Endothelial dysfunction and immunothrombosis were suggested to be the key pathogenic mechanisms of COVID-19 [38]. It has been reported that endothelial dysfunction may be the potential pathogenesis of cardiovascular dysfunction induced by COVID-19 [41]. SARS-CoV-2 infection and the consequent endotheliitis cause multiple instances of endothelial dysfunction, including altered vascular tone, oxidative stress, inflammation/leukocyte adhesion, endothelial mesenchymal transition (EndoMT) and mitochondria dysfunction [42, 43]. Exacerbation of endothelial dysfunction in COVID-19 may act as a trigger for immunothrombosis, leading to organ hypoperfusion and cardiovascular thrombotic events [44].
An important pathophysiological feature of COVID-19 is the development of a prothrombotic state. SARS-CoV-2 infection induces immunothrombosis, in which activated neutrophils and monocytes interact with platelets and the coagulation cascade, leading to microvascular and macrovascular thrombosis [45, 46]. NETs can promote thrombosis by triggering platelet activation and adhesion, activating complement, binding to fibrinogen and von willebrand factor (vWF) [47, 48]. In addition, NETs can initiate thrombosis by activating the extrinsic coagulation pathway through tissue factor (TF) production and the contact-dependent coagulation pathway via the activation of coagulation factor XII (FXII). Furthermore, NETs contribute to thrombosis through inhibition of TF pathway inhibitor (TFPI) and fibrinolysis. Hypoxia-induced release of P-selectin and vWF by endothelial cells contributes to the recruitment and activation of neutrophils, whereby released NETs form a scaffold for binding of platelets, erythrocytes, fibrin, and coagulation factors, further promote thrombosis [49, 50]. Platelet-neutrophil aggregates (PNAs) express high TF levels and are linked to intravascular coagulation and thrombosis in COVID-19 [51]. Excessive immunothrombosis can lead to a vicious cycle of microthrombosis and inflammation, which eventually progresses to thromboinflammation in COVID-19 [52].
The long-term cardiovascular effects of COVID-19 remain incompletely understood.
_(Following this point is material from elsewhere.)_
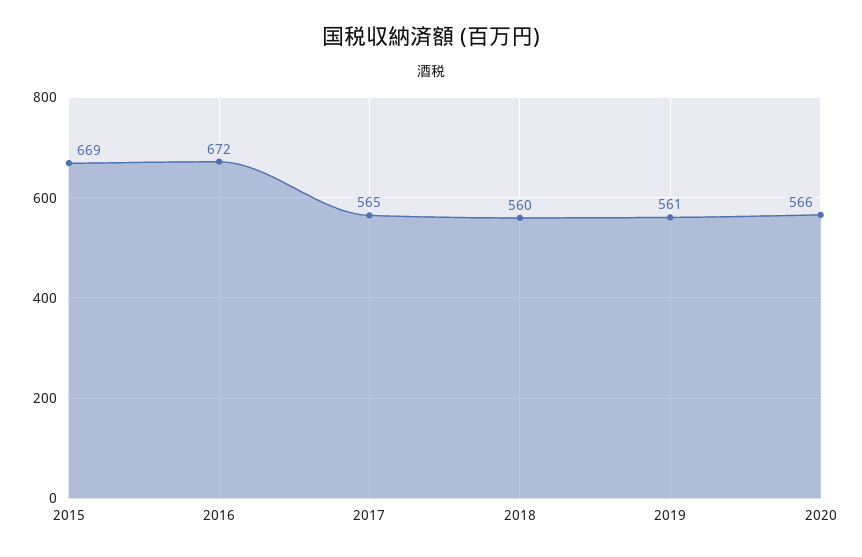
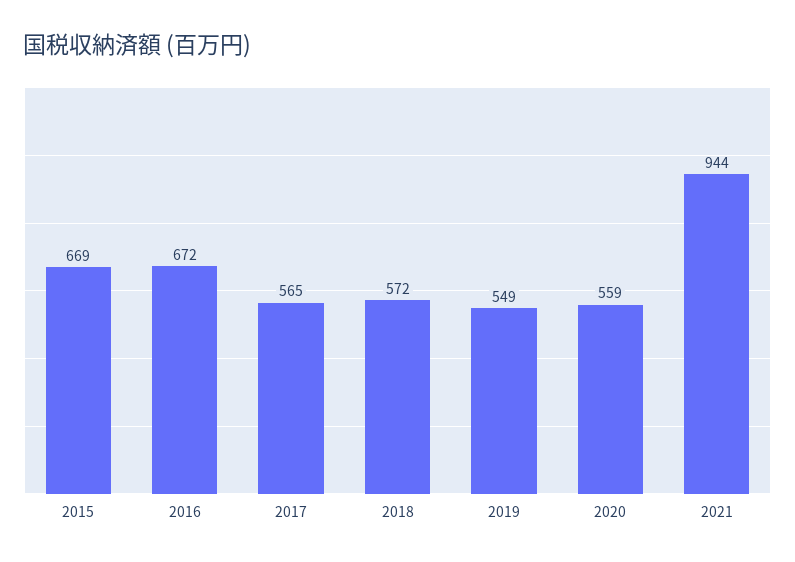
2018: 560 -> 572
2019: 561 -> 549
2020: 566 -> 559
2021: none -> 944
A comprehensive assessment of the causality between COVID-19 and CVDs can improve risk stratification, develop targeted therapies and optimize the application of healthcare services. A coordinated and interdisciplinary approach may be needed to manage long COVID-19 patients, such as close follow-up by healthcare professionals.
The present study has several strengths. The main advantage is that we performed a two-sample MR analysis that provided new insights into the causal relationship between COVID-19 and acute CVDs. The application of the MR method can reduce bias from confounding factors and reverse causality, thereby providing genetic estimates of causality. Additionally, we used five complementary MR methods to thoroughly explore the causality and performed sensitivity analyses to verify the robustness of the results. Of note, the GWAS summary statistics for COVID-19 and CVDs improved the statistic power for this study.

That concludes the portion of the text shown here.